Nach dieser Entscheidung wurde das Wasserschutzgebiet erweitert. Der Landwirt, der dort keine Gülle mehr fahren darf, erhielt eine Ausgleichszahlung, die Leitungen von der Quelle zum Hochbehälter und das Ortsnetz wurden erneuert, der Hochbehälter selbst mit neuer Technik versehen. "Kurz: Es wurde viel Geld verbaut, aber es war ein politischer Entschluss, dass die Walkersbrunner ihr Wasser aus der Mürthenbachquelle behalten dürfen", so der Bürgermeister. Während der Bauphase wurden die Walkersbrunner von Gräfenberg mitversorgt. Doch das Gräfenberger Wasser wird von drei Quellen geschüttet. Ein Mischwasser aber wollten die Walkersbrunner nicht, was ihnen per Beschluss zugestanden wurde.
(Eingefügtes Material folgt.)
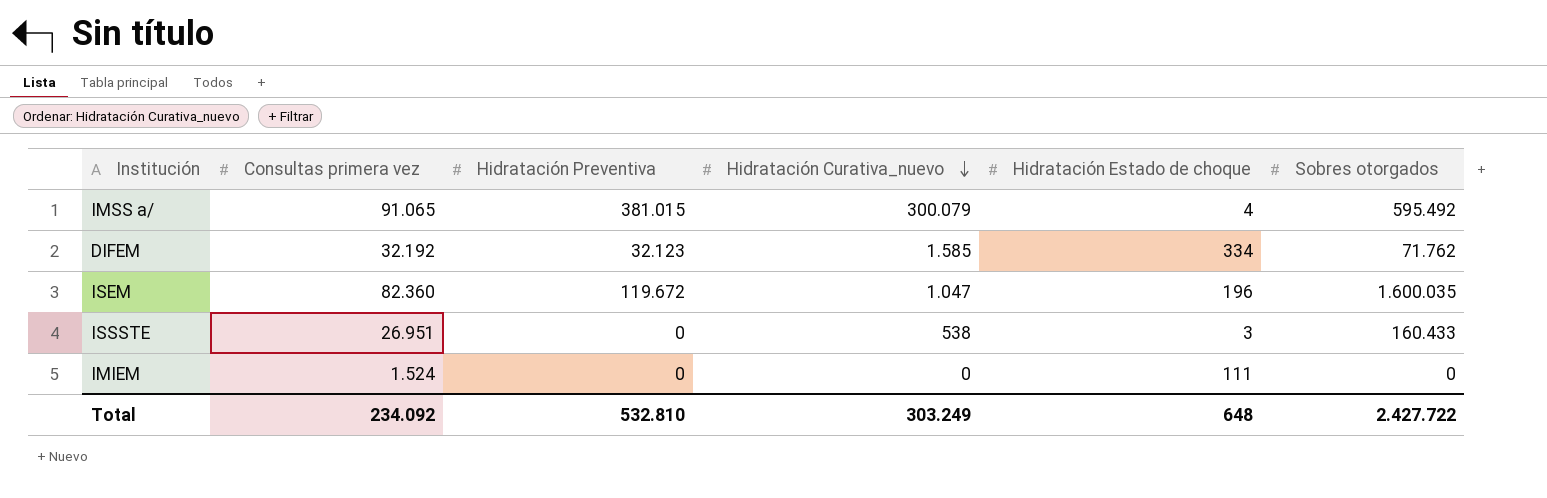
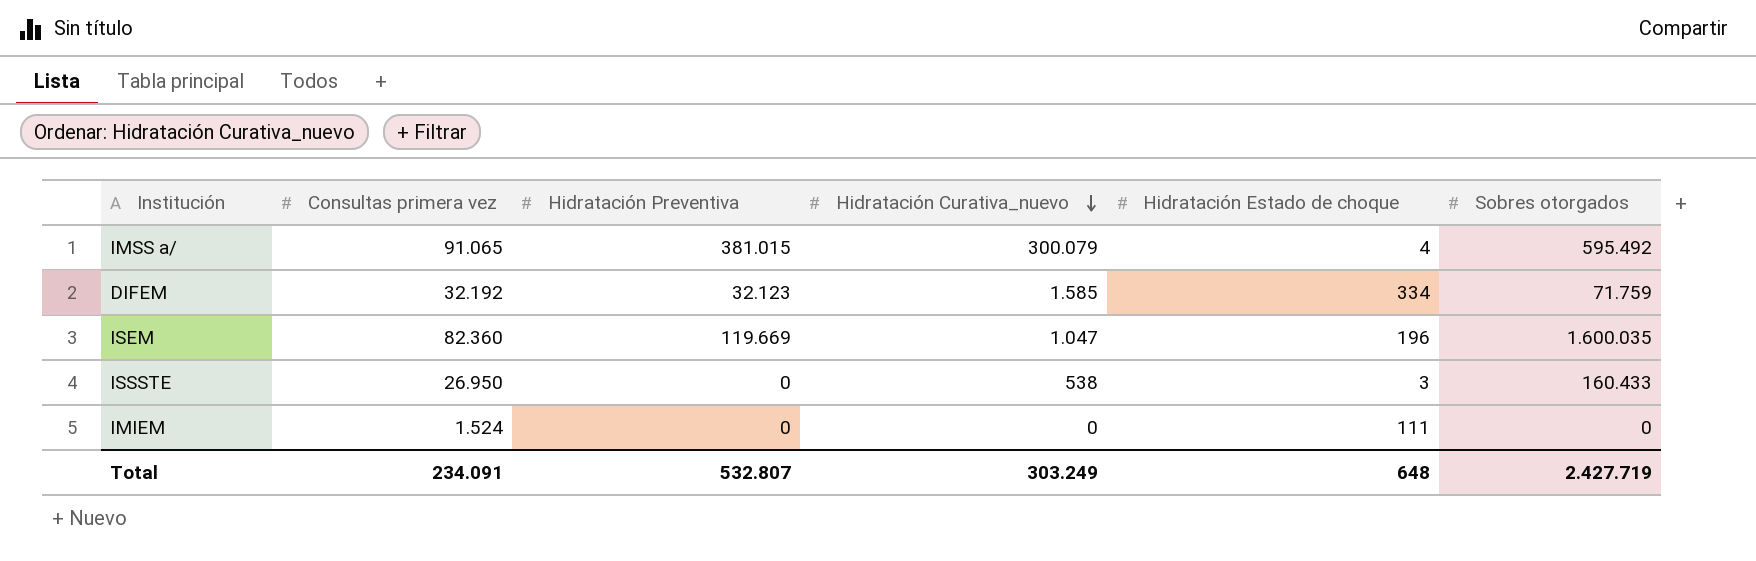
DIFEM | Sobres otorgados: 71.762 -> 71.759
ISEM | Hidratación Preventiva: 119.672 -> 119.669
ISSSTE | Consultas primera vez: 26.951 -> 26.950
Total | Consultas primera vez: 234.092 -> 234.091
Total | Hidratación Preventiva: 532.810 -> 532.807
Total | Sobres otorgados: 2.427.722 -> 2.427.719

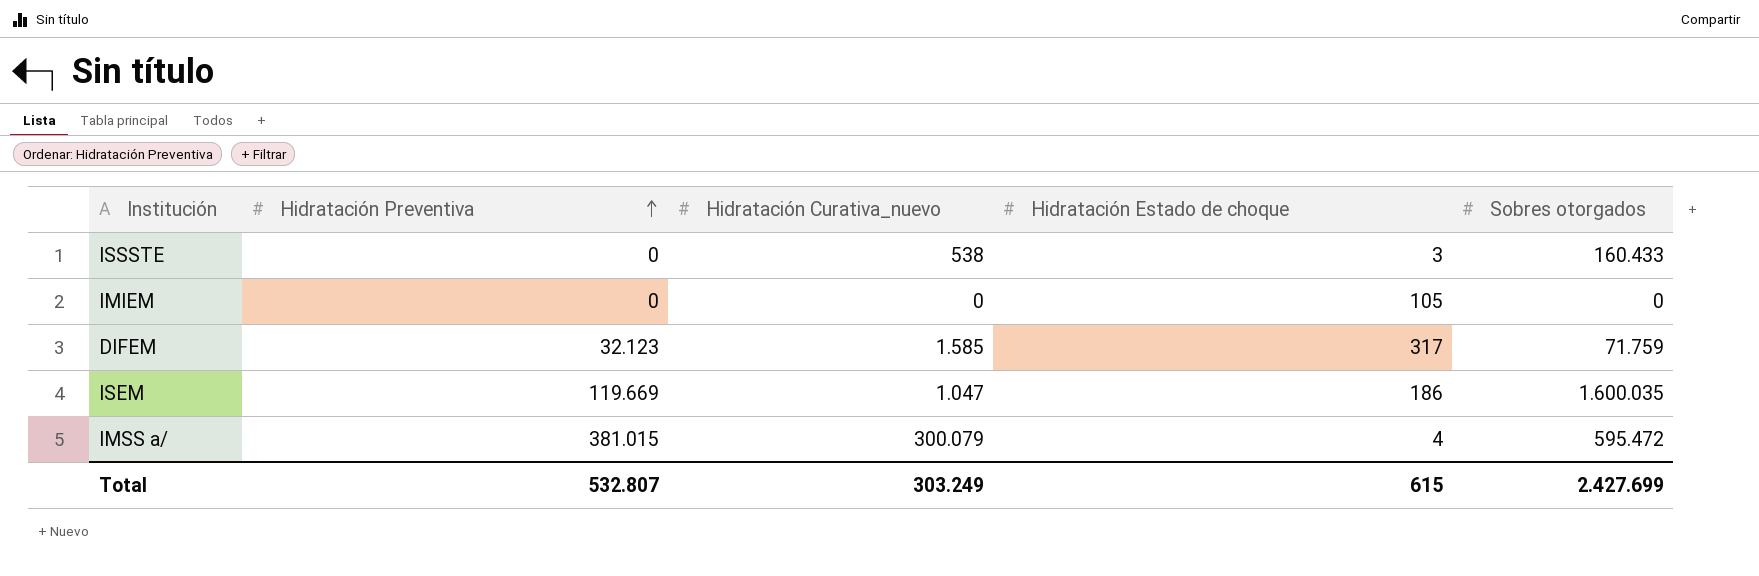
row order: Hidratación Curativa_nuevo descending -> Hidratación Preventiva ascending
column Consultas primera vez | position: 2 -> none
IMIEM | Hidratación Estado de choque: 111 -> 105
DIFEM | Hidratación Estado de choque: 334 -> 317
ISEM | Hidratación Estado de choque: 196 -> 186
IMSS a/ | Sobres otorgados: 595.492 -> 595.472
Total | Hidratación Estado de choque: 648 -> 615
Total | Sobres otorgados: 2.427.719 -> 2.427.699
Kein Trinkwasser für den Brunnen

Ein weiterer Nachteil der Umbaumaßnahmen war, dass der Brunnen nicht mehr plätscherte, denn das überschüssige Wasser ging nach Kasberg. Wie sollte man den Brunnen wieder zum Laufen bringen? "Es konnte nicht sein, dass gutes Trinkwasser dafür verwendet wird, einen Brunnen zum Plätschern zu bringen", erklärt Nekolla das Problem, das der Stadtrat lösen musste und konnte. Die Filter der Feinfiltration in Walkersbrunn werden nämlich rückgespült. Mit diesem Wasser wird nun der Brunnen in Walkersbrunn gespeist - das Brunnenfest konnte gefeiert werden.

Wären da nicht die Gerüchte um die Kosten. Denn die Walkersbrunner sind der Auffassung, dass sie der Gräfenberger Wasserversorgung zugewiesen wurden, damit Gräfenberg einerseits das Walkersbrunner Überschusswasser nutzen kann und andererseits, um alle Walkersbrunner Haushalte an den Kosten der Sanierungsmaßnahmen der Gräfenberger Wassererneuerung zu beteiligen. Diese Kosten wurden laut Dorfgemeinschaft auf 6,3 Millionen Euro geschätzt, würden sich inzwischen aber auf mindestens 9,5 Millionen Euro belaufen. Die Schuld, dass die höheren Baukosten im künftigen Wasserpreis "versteckt" würden, schiebe man nun auf Walkersbrunn, ärgern sich die Bürger.

Bürgermeister Nekolla, der bei dem Fest nicht teilnehmen konnte, ist verwundert. "Die Baumaßnahme zur neuen Wasserversorgung ist abgeschlossen. Es wird keine Nachforderungen geben." Nekolla verspricht, ein Treffen mit den Bürgern an einem Tag der offenen Tür nachzuholen. Sämtliche Missverständnisse will er aus dem Wege räumen und hofft, dass sich die Wogen wieder glätten.